== RAW DATA ==
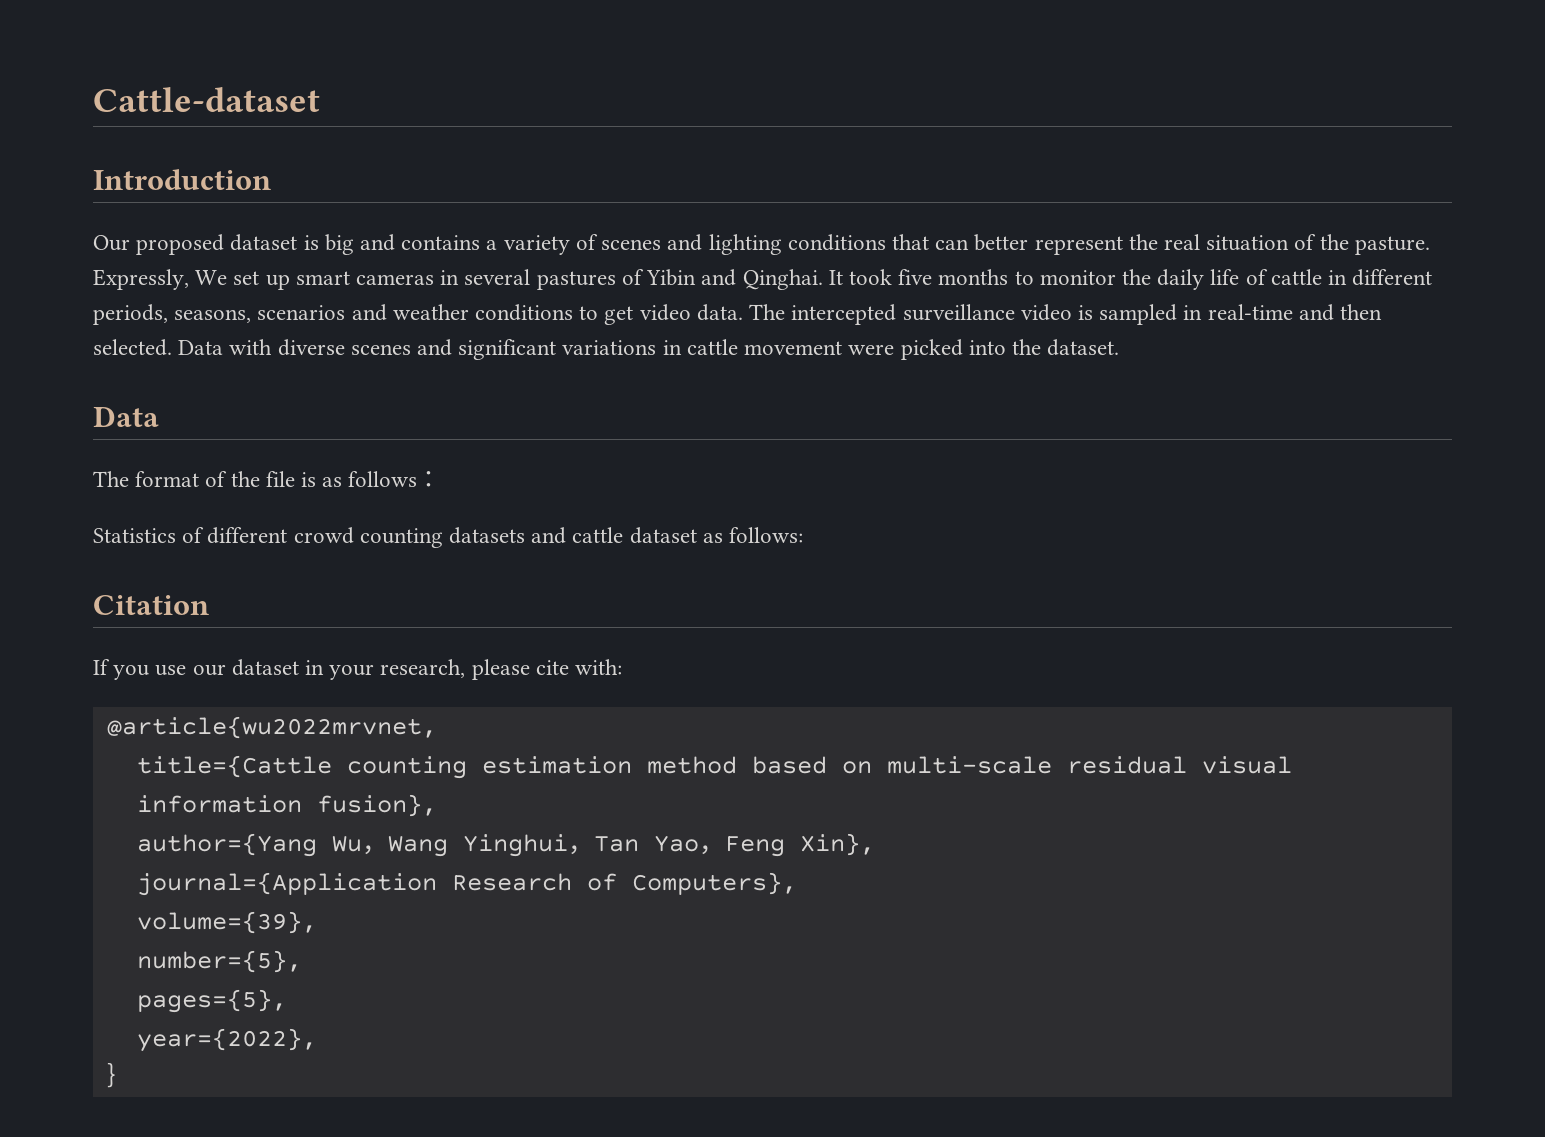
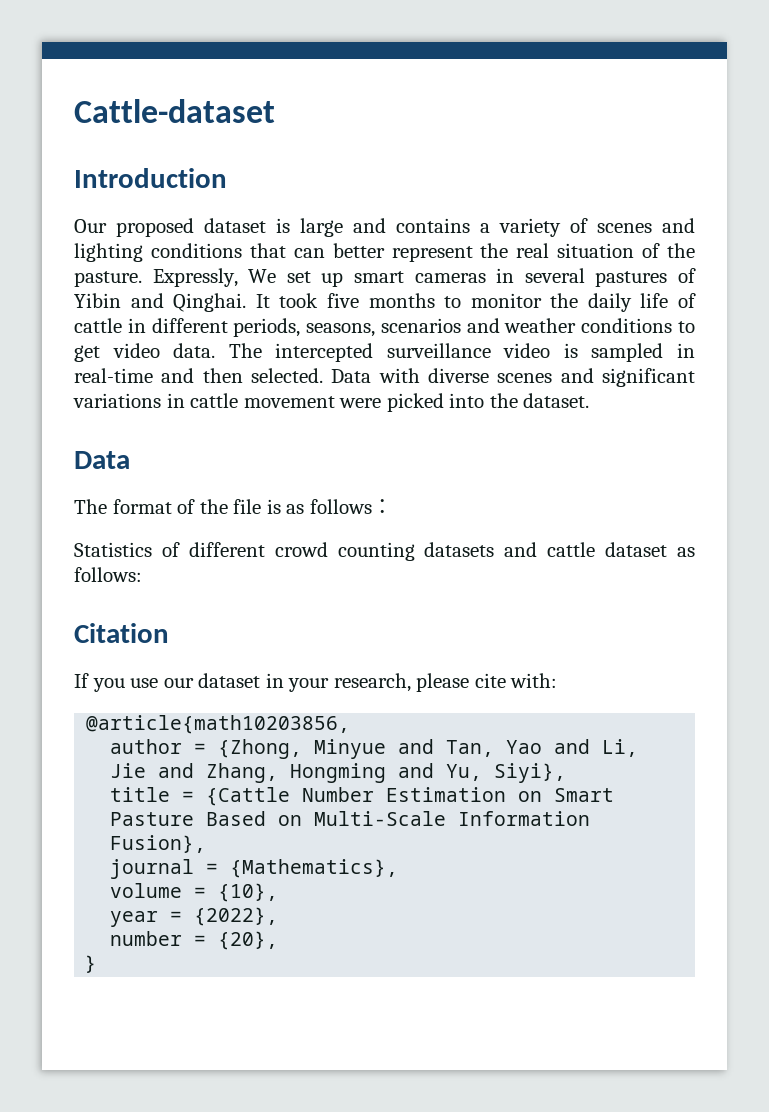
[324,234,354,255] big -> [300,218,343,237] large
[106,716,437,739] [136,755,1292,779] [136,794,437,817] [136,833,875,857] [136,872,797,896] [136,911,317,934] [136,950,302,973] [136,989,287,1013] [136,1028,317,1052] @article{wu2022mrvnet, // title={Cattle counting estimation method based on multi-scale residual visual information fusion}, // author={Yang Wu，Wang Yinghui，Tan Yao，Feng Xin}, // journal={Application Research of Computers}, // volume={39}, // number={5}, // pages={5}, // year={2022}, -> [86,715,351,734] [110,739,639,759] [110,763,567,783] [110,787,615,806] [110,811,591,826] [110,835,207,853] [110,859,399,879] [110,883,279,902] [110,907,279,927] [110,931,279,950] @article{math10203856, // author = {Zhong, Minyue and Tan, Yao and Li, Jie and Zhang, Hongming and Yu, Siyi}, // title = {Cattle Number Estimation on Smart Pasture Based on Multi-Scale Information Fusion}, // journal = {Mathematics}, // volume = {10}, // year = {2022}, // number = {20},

* * *

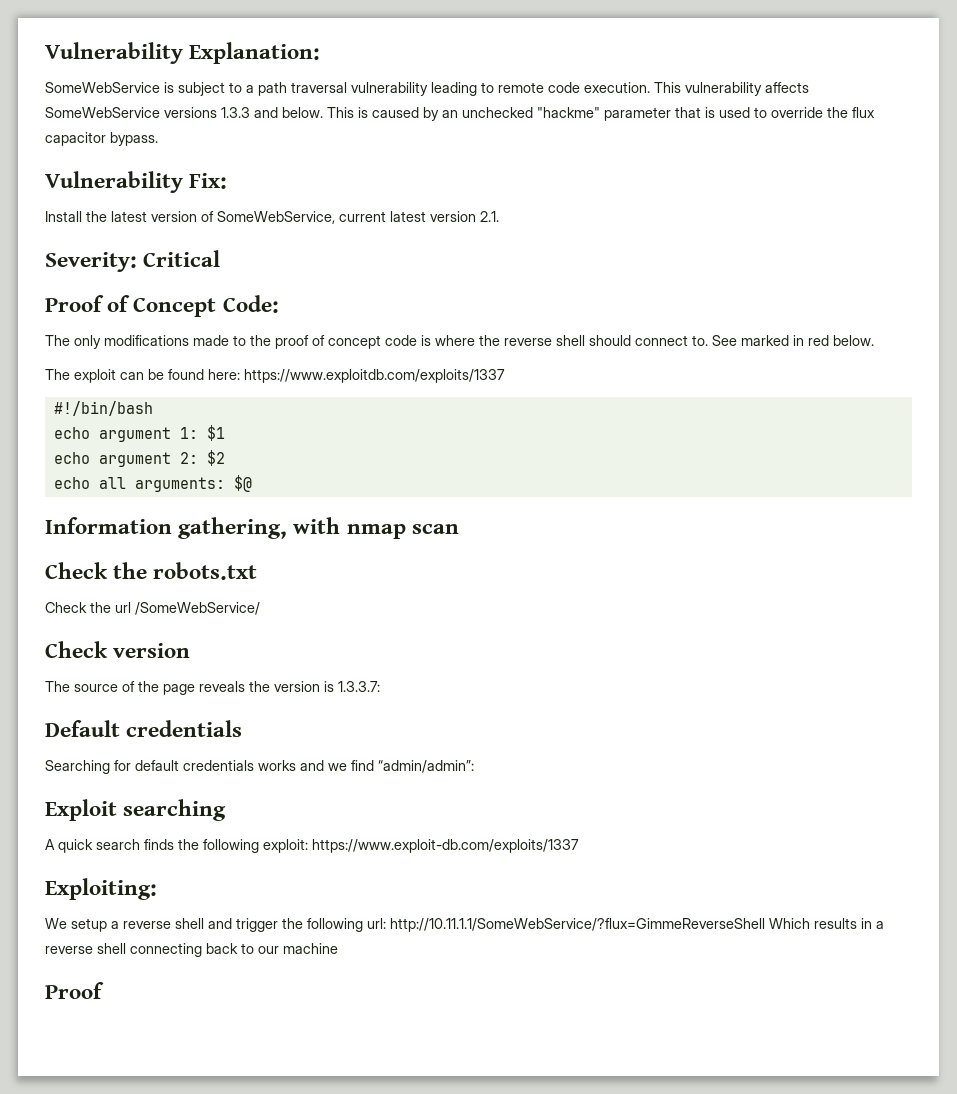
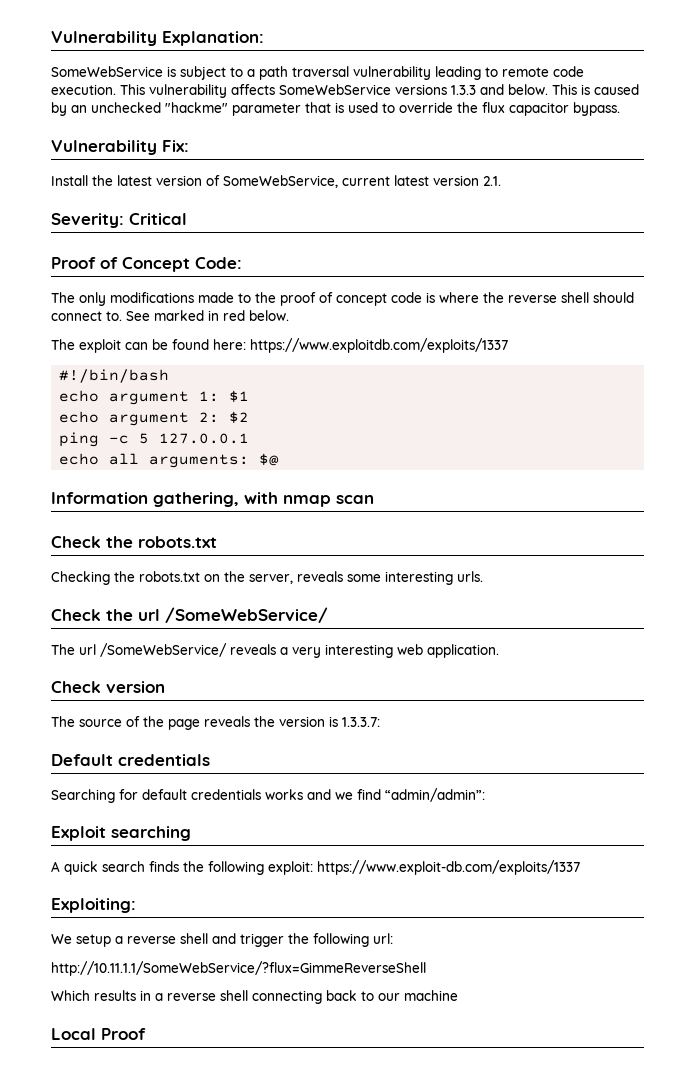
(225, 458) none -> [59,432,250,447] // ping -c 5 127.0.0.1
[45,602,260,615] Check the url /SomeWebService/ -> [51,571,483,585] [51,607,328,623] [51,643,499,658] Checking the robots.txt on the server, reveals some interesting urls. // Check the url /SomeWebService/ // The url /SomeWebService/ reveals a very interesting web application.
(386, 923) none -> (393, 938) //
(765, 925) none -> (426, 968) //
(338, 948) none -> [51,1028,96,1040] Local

== PROBLEM DESCRIPTION ==
Take the stretch of lines above from the one containing "(765, 925) none -> (426, 968) //" through the one containing "(338, 948) none -> [51,1028,96,1040] Local" and repeat it exactly, adding no other line.

== RESULT OF THE EXERCISE ==
(765, 925) none -> (426, 968) //
(338, 948) none -> [51,1028,96,1040] Local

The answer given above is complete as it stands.